March 2006 – Page 2 – Frederick Giasson

Vast: a model for the Semantic Web

March 16, 2006May 21, 2006 Frederick Giasson

In the past I talked a lot about the future of the web, the Semantic Web, and what developers and businesses have to do to make it happen.

Many people are currently blogging about a new search engine called Vast. I took a quick look at it and found an impressive service. At the moment, it has semantic capabilities. It’s a normal search engine that crawls the web to search for specific data: cars, jobs, and profiles. It broadcasts this information using a REST interface and no semantic relations between the results are available.

So, why do I say that it is a model for the Semantic Web if it has nothing to do with semantics? Because it has a crucial characteristic needed by most of semantic web services to make the idea of the Semantic Web work.

I have already talked about it in this blog post: sharing its content and computations freely, to anyone who needs it, without any restrictions.
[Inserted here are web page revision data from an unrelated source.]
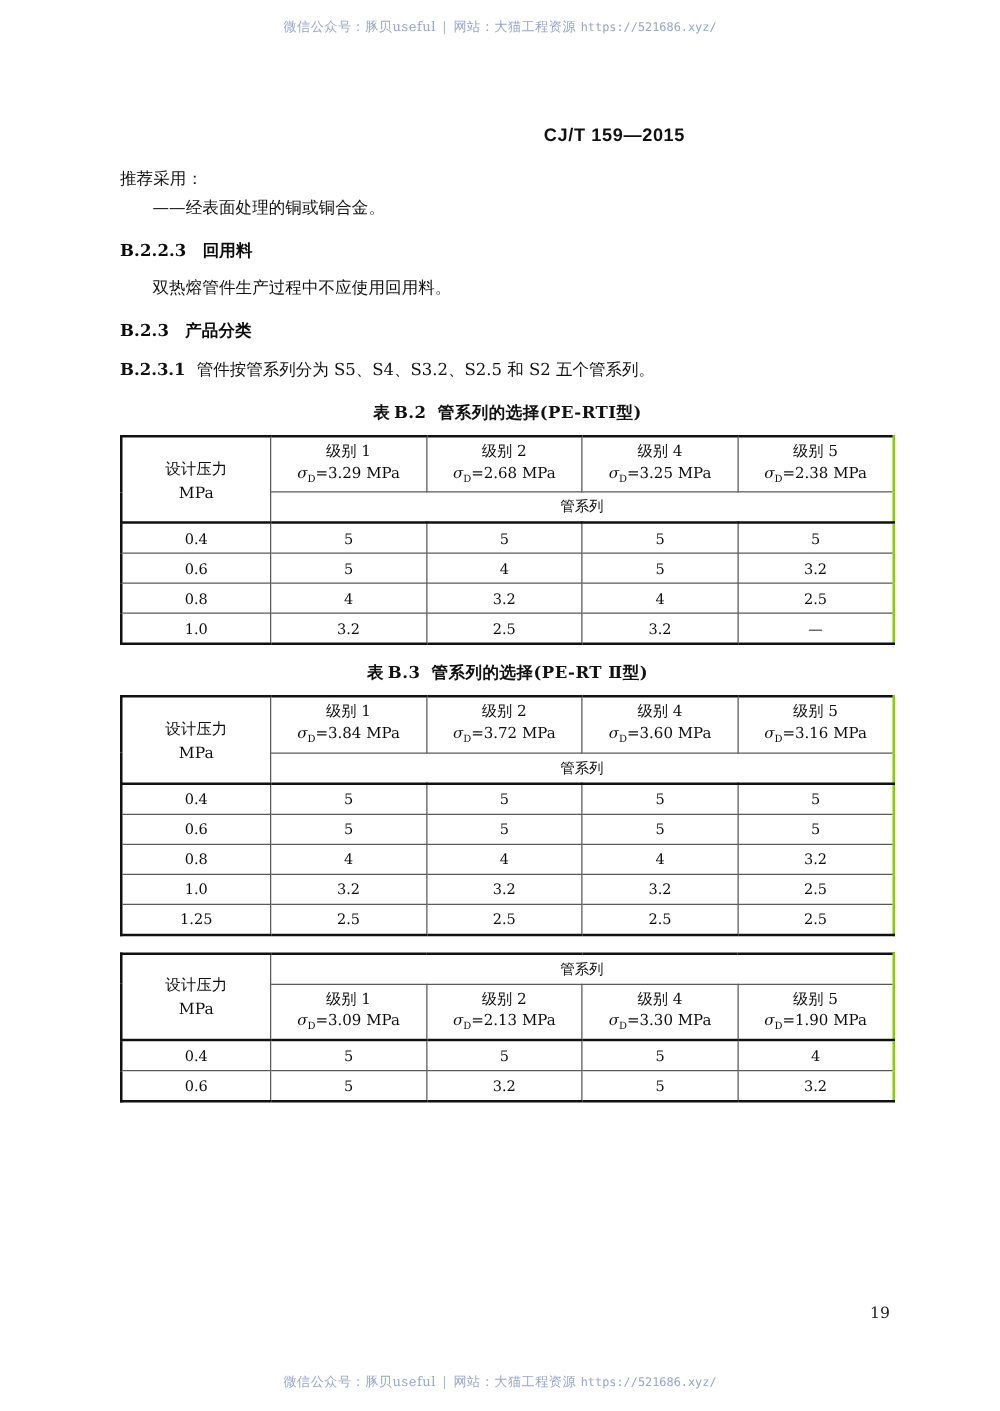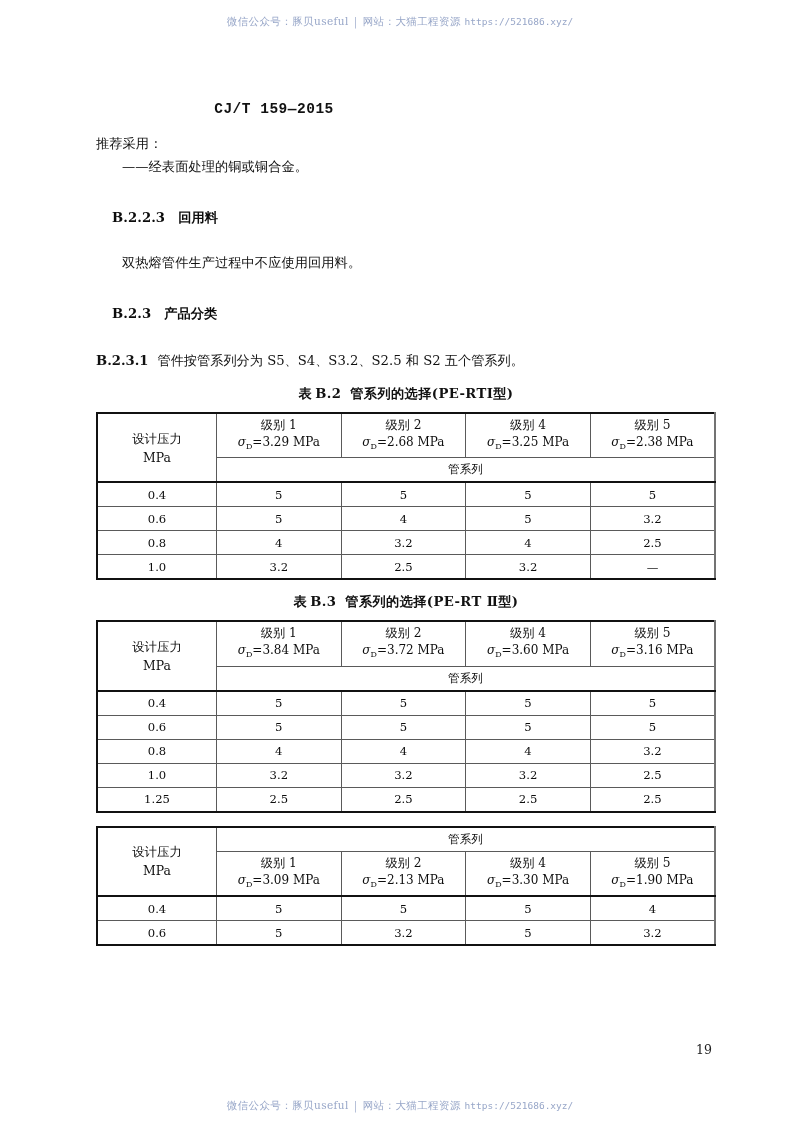"CJ/T 159—2015" .doc-header { font-family: Liberation Mono, monospace -> Liberation Sans, sans-serif; text-align: center -> right }
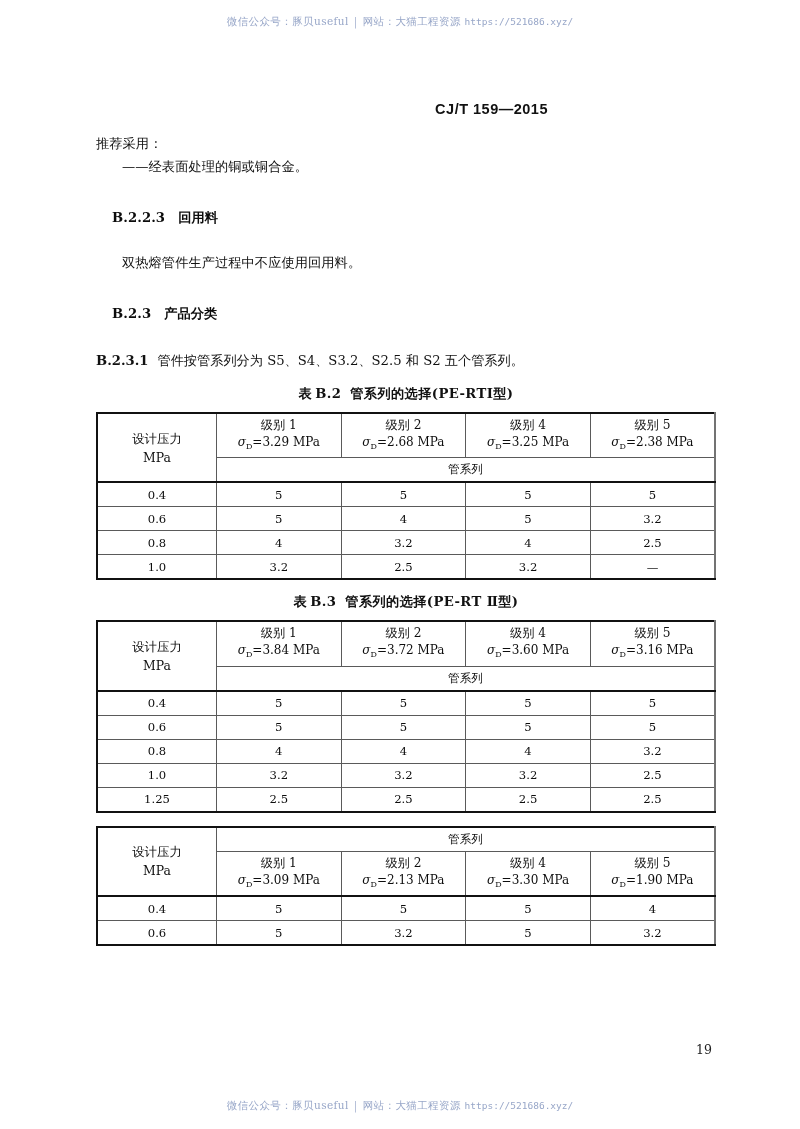"B.2.2.3 回用料" .heading { margin: 16px -> 0 }
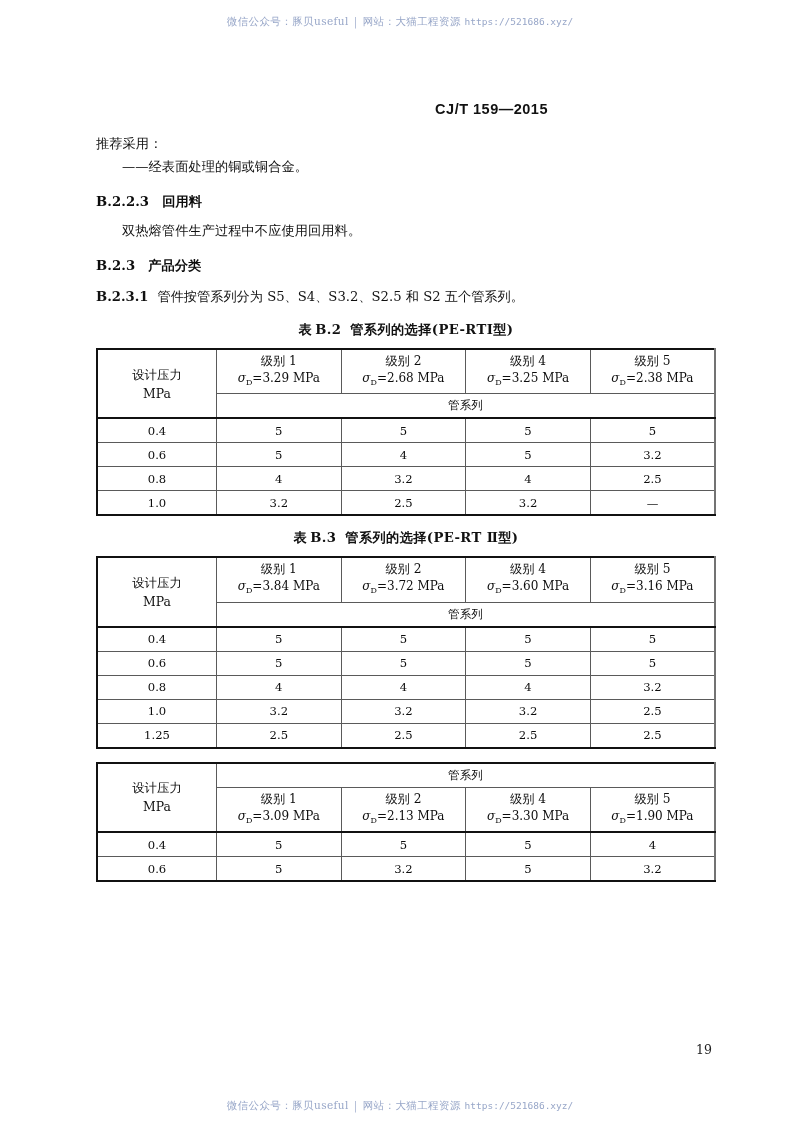"级别 5" table.spec td.outer-r { border-right: 2px solid #737373 -> 2px solid #84cc16 }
This is exactly what Vast is doing:

“Use the Vast Dataset to Build and Augment Your Own Services – it’s free, open, and available for commercial and non-commercial uses!”

“Vast’s entire dataset is available for you to add to your site, blog, or service. You can rebuild all of Vast.com, if you’d like, offer targeted classified search results to your users, build visualizations or mappings, or process the data to find interesting correlations.”

So, you have an idea, and you need their data to develop it – what will you do? Take the data from their web servers, without any restriction.

The only question you need to ask yourself is: do I trust their reliability to develop my project using their free service? The answer is up to you, and it’s the sort of question developers must repeatedly ask themselves – if a new environment consisting of such web services is emerging (and I think it is).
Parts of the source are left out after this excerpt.